Therefore, the correct diagnosis of iron deficiency requires that these tests be interpreted in the
context of the patient[base ']s overall erythrocyte physiology.
Why is iron deficiency an important condition to diagnose? It is the most common cause of
anemia in both adults and children in the United States, and perhaps in most of the world. Also,
it is often the first indicator of occult blood loss, which is associated with gastrointestinal
malignancy.
Further, given the fairly common shortage of stored blood products, particularly red cells, a
better understanding of iron deficiency allows for more rapid diagnosis and treatment of the
condition, enabling more efficient use of blood products.
There are times when a physician may be faced with answering multiple questions concerning a
given patient, including whether or not to perform a full GI workup for occult blood loss,
determining the cause of the patient's bleeding, and assessing whether the patient really is irondeficient.
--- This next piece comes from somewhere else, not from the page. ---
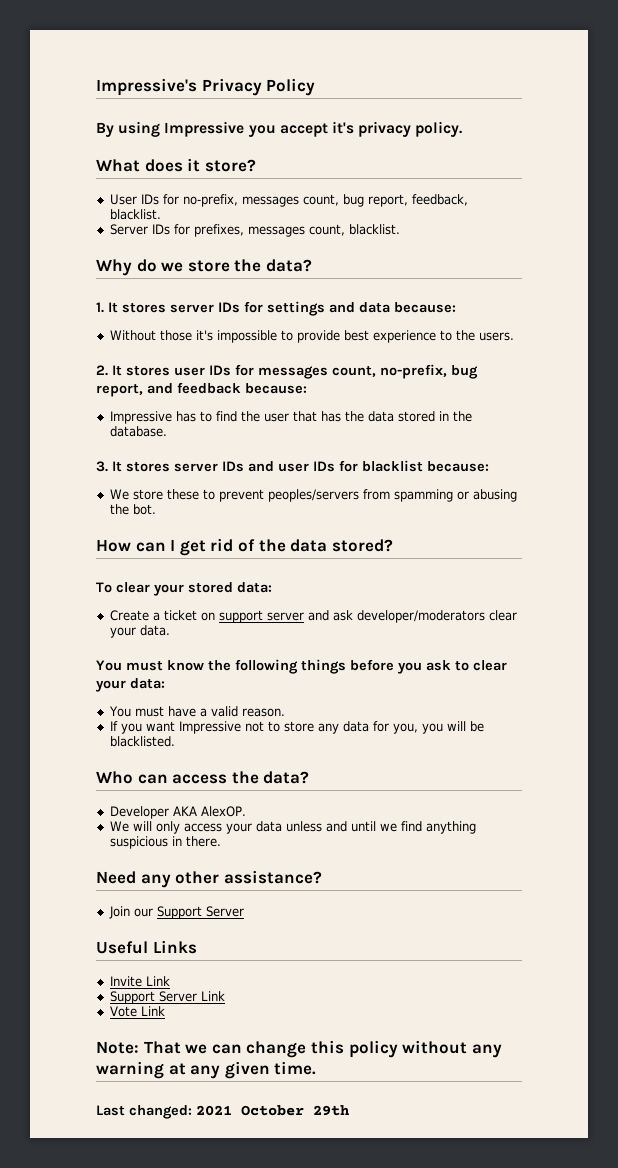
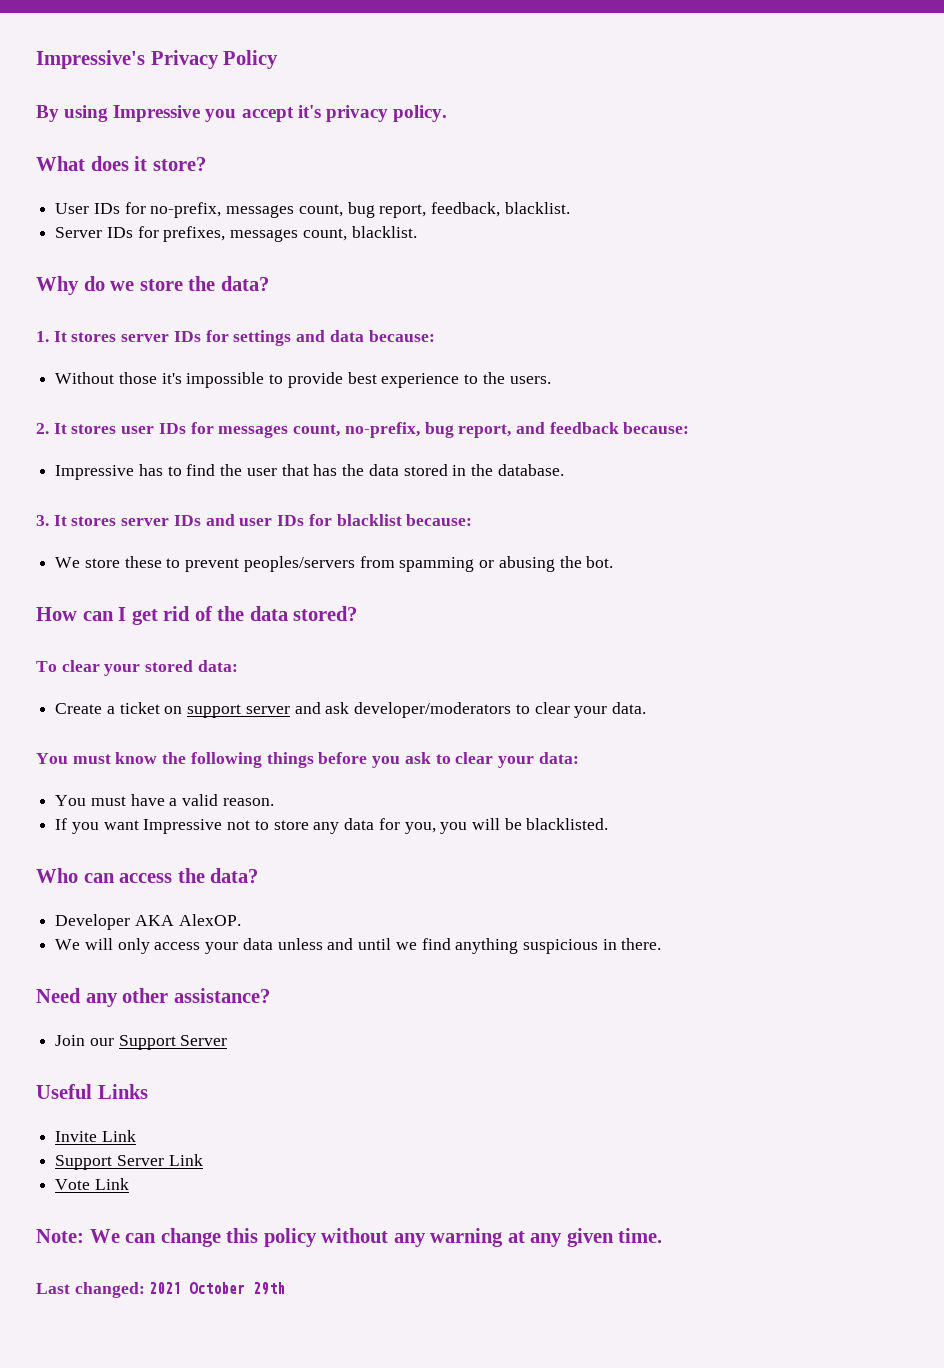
- Create a ticket on support server and ask developer/moderators clear your data.
+ Create a ticket on support server and ask developer/moderators to clear your data.
- Note: That we can change this policy without any warning at any given time.
+ Note: We can change this policy without any warning at any given time.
As for the prevalence of iron deficiency, it should be understood that the average diet provides
sufficient iron for males, but only marginally adequate iron for menstruating women. Iron
requirements are even higher for women who are pregnant or are lactating. In fact, a recent study
at Washington University in St. Louis, Missouri, found that 17% of female participants, all of
whom were medical students, were anemic. So we can see that even in a population where an
increased awareness of potential iron deficiency could be expected, problems of inadequate
intake persist.
Causes of iron deficiency include blood loss from gastrointestinal disorders, menstruation and
blood donation, decreased iron absorption due to conditions such as inadequate diet or GI
surgery, and increased iron requirement due to pregnancy, lactation, or erythropoietin therapy.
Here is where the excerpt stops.